| Problem |
From first line to last, give the records again word for word and omit the pictures.

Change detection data
· · ·

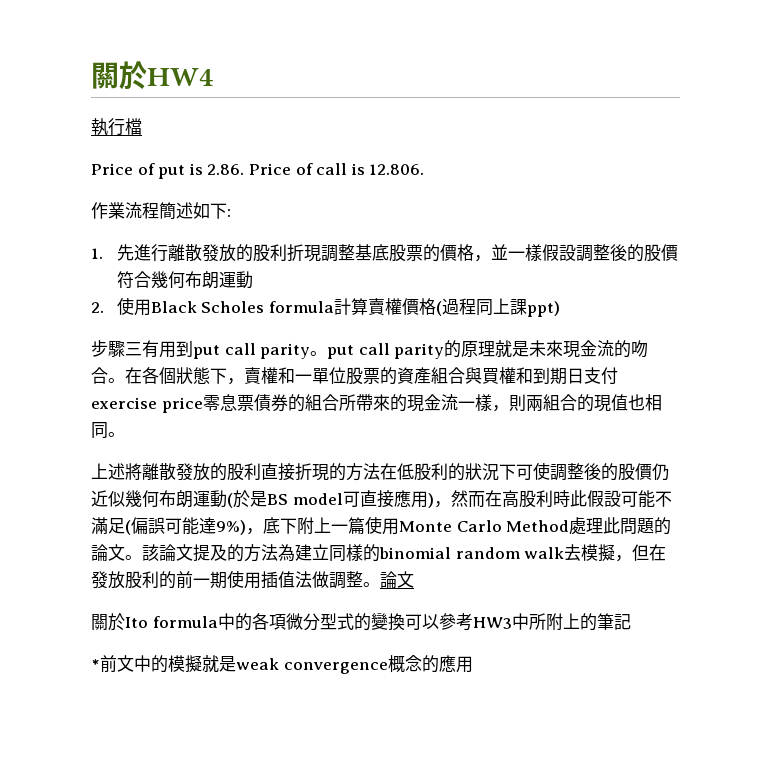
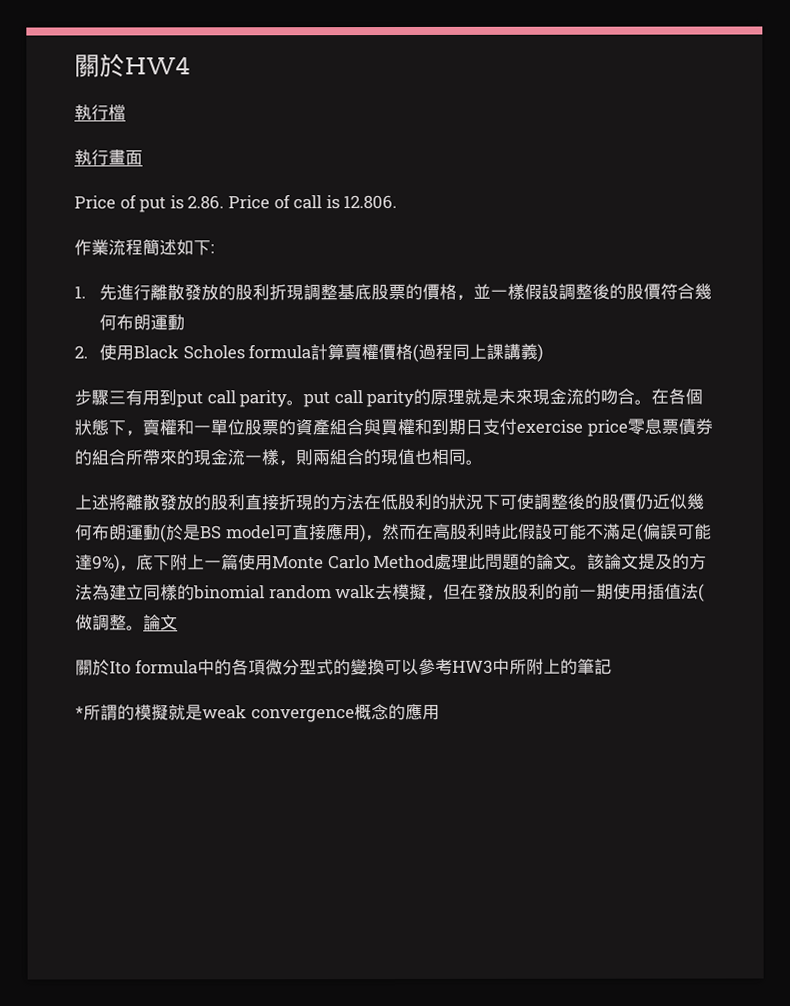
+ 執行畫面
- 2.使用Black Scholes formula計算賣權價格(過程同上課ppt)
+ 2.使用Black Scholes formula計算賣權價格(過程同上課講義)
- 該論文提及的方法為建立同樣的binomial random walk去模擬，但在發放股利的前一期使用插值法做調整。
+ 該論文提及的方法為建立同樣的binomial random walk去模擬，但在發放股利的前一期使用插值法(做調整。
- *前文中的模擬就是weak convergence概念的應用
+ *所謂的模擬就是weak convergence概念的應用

· · ·

| Reply |
+ 執行畫面
- 2.使用Black Scholes formula計算賣權價格(過程同上課ppt)
+ 2.使用Black Scholes formula計算賣權價格(過程同上課講義)
- 該論文提及的方法為建立同樣的binomial random walk去模擬，但在發放股利的前一期使用插值法做調整。
+ 該論文提及的方法為建立同樣的binomial random walk去模擬，但在發放股利的前一期使用插值法(做調整。
- *前文中的模擬就是weak convergence概念的應用
+ *所謂的模擬就是weak convergence概念的應用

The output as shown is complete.